Re: [PATCH 0/3] Volatile Ranges (v7) & Lots of words

From: John Stultz
Date: Tue Oct 02 2012 - 18:39:13 EST


On 10/02/2012 12:39 AM, NeilBrown wrote:
On Fri, 28 Sep 2012 23:16:30 -0400 John Stultz <john.stultz@xxxxxxxxxx> wrote:

After Kernel Summit and Plumbers, I wanted to consider all the various
side-discussions and try to summarize my current thoughts here along
with sending out my current implementation for review.

Also: I'm going on four weeks of paternity leave in the very near
(but non-deterministic) future.

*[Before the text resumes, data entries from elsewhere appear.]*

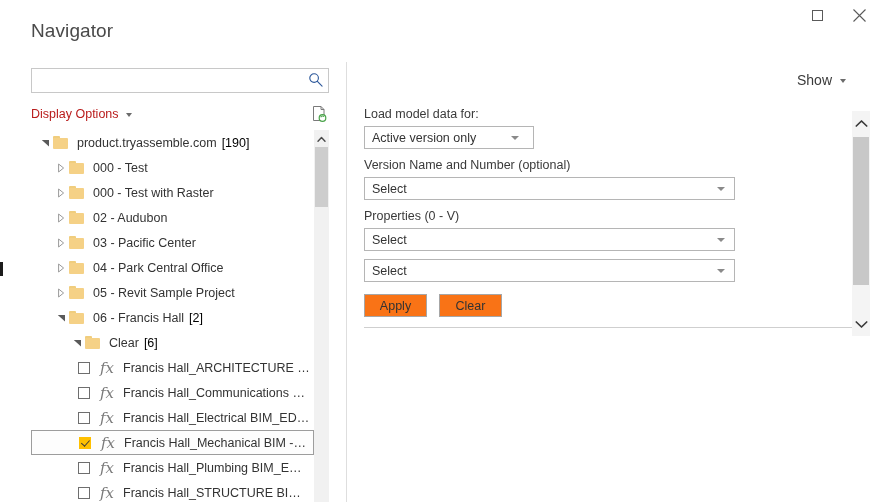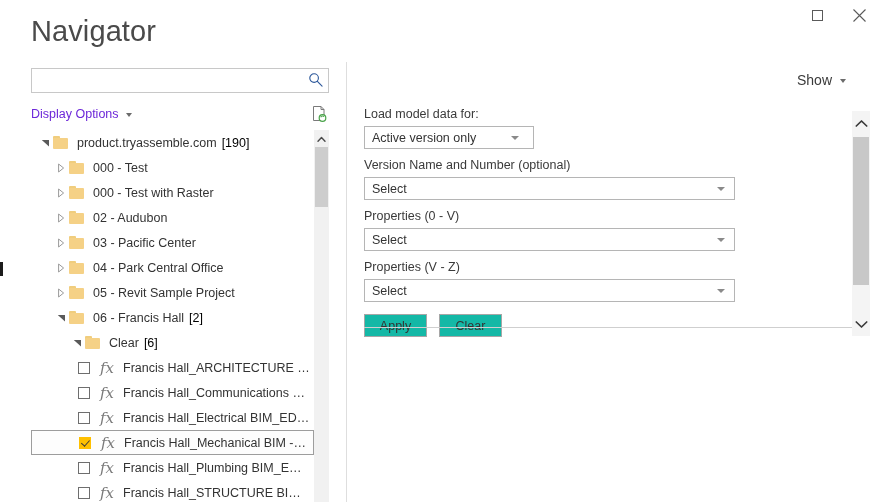"Navigator" .page-title { font-size: 29px -> 19px }
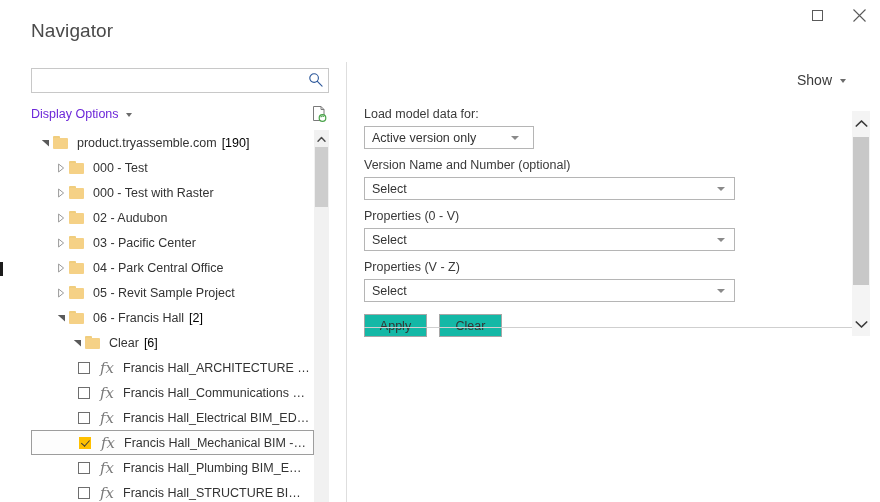"Display Options" .display-options { color: #6d28d9 -> #b91c1c }
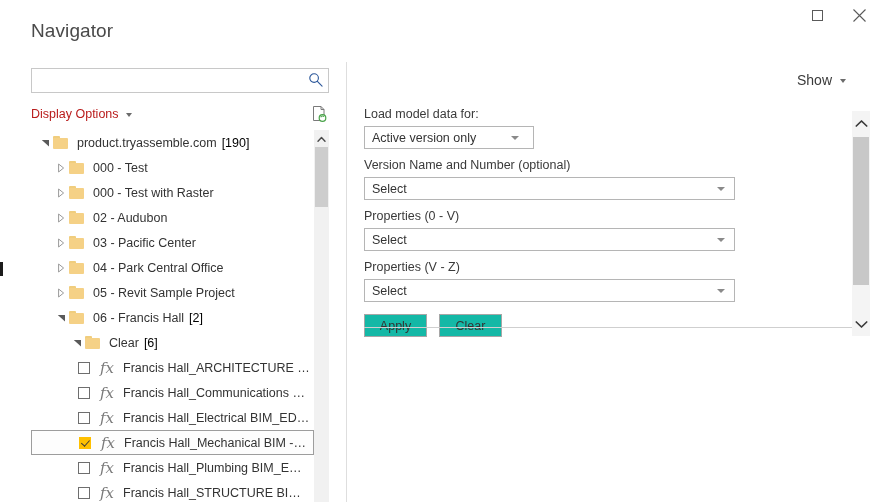"Properties (V - Z)" div.field-label { html: <div>Properties (V - Z)</div> -> none }
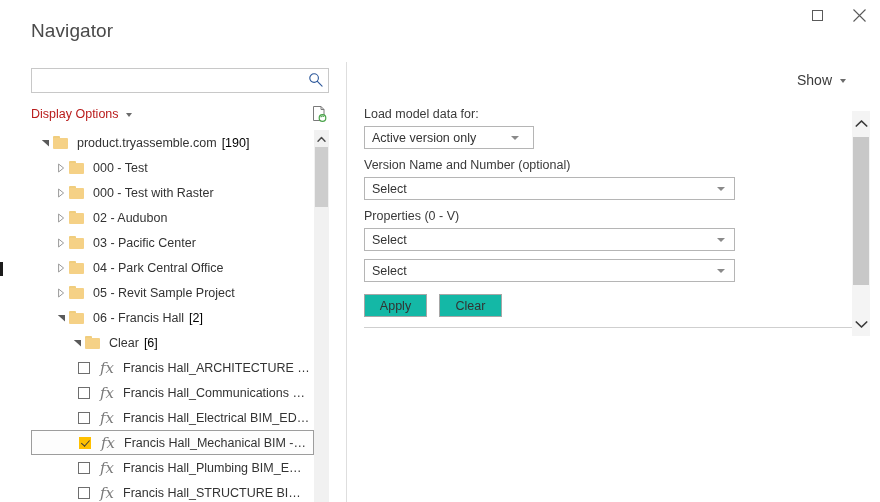"Apply" .btn { background: #14b8a6 -> #f97316 }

So while I hope I still have time
for some discussion, I may have to deal with fussier complaints
then yours. :) In any case, you'll have more time to chew on
the idea and come up with amazing suggestions. :)
I wonder if you are trying to please everyone and risking pleasing no-one?
Well, maybe not quite that extreme, but you can't please all the people all
the time.
So while I do agree that I won't be able to please everyone, especially when it comes to how this interface is implemented internally, I do want to make sure that the userland interface really does make sense and isn't limited by my own short-sightedness. :)

For example, allowing sub-page volatile region seems to be above and beyond
the call of duty. You cannot mmap sub-pages, so why should they be volatile?
Although if someone marked a page and a half as volatile, would it be reasonable to throw away the second half of that second page? That seems unexpected to me. So we're really only marking the whole pages specified as volatlie, similar to how FALLOC_FL_PUNCH_HOLE behaves.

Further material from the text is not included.